Being a constitutional court

The last few weeks have given the Supreme Court of India the aura of a constitutional court. A five-judge bench headed by the Chief Justice is hearing the Ayodhya case in Court No 1 and a decision is expected soon. Next month, another bench is scheduled to start hearing challenges to the abrogation of Article 370 of the Constitution related to Jammu and Kashmir. If this trend of disposing of constitutionally high profile cases one after the other is kept up, many dog-eared files will disappear from the scores of almirahs that block the corridors of the court building. 

The political climate might have something to do with this expeditious hearing of sensitive cases; some would point to the retirement of the Chief Justice in November. Whatever be the reason, short hearings of constitutional cases should be the norm for the future. The Ayodhya case has shown that it is possible to decide complex issues within a time frame. There are nearly 20,000 pages of documents in eight different languages, painstakingly translated into English. Still the case will conclude in two months. In contrast, the celebrated Kesavananda Bharati took seven months and the three Judges Appointments cases took four months each. The US Supreme Court allows only half an hour each to opposite sides. Then a red light blinks.

The present judges have the advantages of computers — AI in waiting — and assistance of interns to deliver judgments faster. There is a research wing, in theory. Therefore, constitutional cases should not rumble along like in the olden times.

When the court was shifted to the present building in 1958, there were only eight judges sitting together in one hall. They decided constitutional cases without undue delay. Now the sanctioned strength of judges has risen to 34 and 30 of them are sitting in 14 halls. This is an unprecedented opportunity to clear some of the old constitution bench matters.

The task is of course formidable. There are more than 250 Constitution matters that have been referred to benches of five judges. Some of them were ready for a final hearing since 1992. The questions involved are very complex, like the right to property after constitutional amendments going back to the days of the 1975 Emergency and definition of industry in the Industrial Disputes Act. Then there are 11 cases referred to benches of seven judges dealing with, among other things, legislative privileges versus freedom of the media. Benches consisting of nine judges have to decide 132 issues. Therefore it is imperative to have a Constitution bench functioning all the time. With the present strength of judges it is not impossible.

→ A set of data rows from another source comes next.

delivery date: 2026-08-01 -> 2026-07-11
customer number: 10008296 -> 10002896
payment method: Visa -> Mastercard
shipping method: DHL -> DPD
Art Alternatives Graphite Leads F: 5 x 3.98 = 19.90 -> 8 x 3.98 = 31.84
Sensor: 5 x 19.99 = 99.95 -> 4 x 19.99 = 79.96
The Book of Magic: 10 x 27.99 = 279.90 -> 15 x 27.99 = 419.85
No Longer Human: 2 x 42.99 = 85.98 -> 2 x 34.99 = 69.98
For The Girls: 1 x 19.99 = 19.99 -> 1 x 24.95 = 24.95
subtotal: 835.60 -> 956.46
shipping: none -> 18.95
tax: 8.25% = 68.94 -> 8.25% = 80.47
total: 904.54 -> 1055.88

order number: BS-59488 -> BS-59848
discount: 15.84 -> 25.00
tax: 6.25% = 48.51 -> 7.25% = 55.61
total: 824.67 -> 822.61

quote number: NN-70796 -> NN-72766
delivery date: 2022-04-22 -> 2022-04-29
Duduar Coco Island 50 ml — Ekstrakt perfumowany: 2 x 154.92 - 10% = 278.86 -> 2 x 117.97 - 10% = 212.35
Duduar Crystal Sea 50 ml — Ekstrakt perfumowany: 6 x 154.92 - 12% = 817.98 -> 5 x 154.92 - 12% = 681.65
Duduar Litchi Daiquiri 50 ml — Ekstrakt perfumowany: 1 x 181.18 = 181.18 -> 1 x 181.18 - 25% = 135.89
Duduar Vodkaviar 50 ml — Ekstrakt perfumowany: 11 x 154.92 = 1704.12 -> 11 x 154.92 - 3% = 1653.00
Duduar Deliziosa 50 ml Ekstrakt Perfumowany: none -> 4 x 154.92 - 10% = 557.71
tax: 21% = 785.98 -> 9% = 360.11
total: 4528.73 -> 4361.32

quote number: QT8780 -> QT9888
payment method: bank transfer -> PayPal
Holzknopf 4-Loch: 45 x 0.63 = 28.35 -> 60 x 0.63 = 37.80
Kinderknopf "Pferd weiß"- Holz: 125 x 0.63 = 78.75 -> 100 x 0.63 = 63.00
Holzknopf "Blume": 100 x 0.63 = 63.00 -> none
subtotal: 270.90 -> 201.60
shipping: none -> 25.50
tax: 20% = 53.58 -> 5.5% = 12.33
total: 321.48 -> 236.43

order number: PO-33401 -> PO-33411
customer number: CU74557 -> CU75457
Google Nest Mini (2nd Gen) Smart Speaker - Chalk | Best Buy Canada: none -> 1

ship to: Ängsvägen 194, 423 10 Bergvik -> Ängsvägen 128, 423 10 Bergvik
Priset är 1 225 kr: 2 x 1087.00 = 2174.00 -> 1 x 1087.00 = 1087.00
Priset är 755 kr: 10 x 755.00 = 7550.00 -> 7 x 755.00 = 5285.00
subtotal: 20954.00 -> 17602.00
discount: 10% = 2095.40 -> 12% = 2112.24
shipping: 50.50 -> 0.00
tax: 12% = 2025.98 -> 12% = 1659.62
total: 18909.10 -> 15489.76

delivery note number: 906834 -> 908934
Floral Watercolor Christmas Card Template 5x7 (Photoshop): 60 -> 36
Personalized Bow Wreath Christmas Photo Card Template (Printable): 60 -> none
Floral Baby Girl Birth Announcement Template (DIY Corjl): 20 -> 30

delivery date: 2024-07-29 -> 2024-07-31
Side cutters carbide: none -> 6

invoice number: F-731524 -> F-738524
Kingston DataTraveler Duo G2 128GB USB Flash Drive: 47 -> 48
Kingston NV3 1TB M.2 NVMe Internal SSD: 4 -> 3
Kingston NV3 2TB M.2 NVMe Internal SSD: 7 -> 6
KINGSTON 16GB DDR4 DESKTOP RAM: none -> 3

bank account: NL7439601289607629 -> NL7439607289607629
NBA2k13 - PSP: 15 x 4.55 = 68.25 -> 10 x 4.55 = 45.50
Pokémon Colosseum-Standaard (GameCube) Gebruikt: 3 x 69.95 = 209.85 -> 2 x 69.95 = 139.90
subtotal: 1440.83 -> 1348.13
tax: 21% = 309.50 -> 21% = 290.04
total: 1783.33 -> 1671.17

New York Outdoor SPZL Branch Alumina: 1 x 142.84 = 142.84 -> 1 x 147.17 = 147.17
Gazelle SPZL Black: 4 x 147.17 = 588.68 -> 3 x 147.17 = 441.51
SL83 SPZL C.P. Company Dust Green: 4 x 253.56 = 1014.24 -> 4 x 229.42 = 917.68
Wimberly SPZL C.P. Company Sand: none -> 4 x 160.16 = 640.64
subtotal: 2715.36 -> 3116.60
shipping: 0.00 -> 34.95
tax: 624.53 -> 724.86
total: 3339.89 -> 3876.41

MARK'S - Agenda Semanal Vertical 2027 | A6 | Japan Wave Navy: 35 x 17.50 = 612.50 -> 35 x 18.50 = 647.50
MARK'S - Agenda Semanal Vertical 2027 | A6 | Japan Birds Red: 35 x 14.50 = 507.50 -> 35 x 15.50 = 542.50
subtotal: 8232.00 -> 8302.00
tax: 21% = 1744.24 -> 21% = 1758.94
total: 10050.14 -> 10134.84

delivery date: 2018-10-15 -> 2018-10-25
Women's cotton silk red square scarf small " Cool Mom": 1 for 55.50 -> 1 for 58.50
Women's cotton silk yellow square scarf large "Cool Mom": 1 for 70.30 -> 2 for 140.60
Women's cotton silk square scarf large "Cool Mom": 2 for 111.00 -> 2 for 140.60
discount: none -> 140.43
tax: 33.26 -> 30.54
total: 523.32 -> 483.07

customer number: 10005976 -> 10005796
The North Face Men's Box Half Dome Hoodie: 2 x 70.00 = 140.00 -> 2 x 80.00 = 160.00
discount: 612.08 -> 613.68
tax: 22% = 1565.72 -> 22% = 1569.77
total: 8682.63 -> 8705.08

There are several jurists who argue that the Supreme Court should hear only substantial questions of law involving interpretation of the statute. In the last few weeks the judgments delivered were mostly in old cases dealing with partition, promotions, tenancy or common offences like false weights and measures or food adulteration in hotels. These could be disposed of by an appellate court without burdening the Supreme Court. That would require some constitutional amendments. However, it is not difficult in the present circumstances. After all, our Constitution has been changed about 125 times and is the most amended one in the democratic world.

One of the advantages of setting up appellate courts, separate from the Supreme Court, is that such courts could be set up in other parts of the country. It is the persistent grievance of litigants from the south or north-east that carrying appeals to the Supreme Court is expensive and tedious. Many of them abandon their legitimate rights just because of geographical distances. Judges have consistently rebuffed the idea though several Law Commission reports had recommended it. Their argument is that the Supreme Court will lose its unitary character. But taking away the appellate jurisdiction in ordinary matters and keeping only constitutional questions to themselves would improve the performance of the court. It will also add to the dignity of the court. Instead of stalling these reforms, the judges themselves should initiate them. Meanwhile, they should set up a permanent Constitution bench in the Supreme Court; not when political pressure becomes unbearable.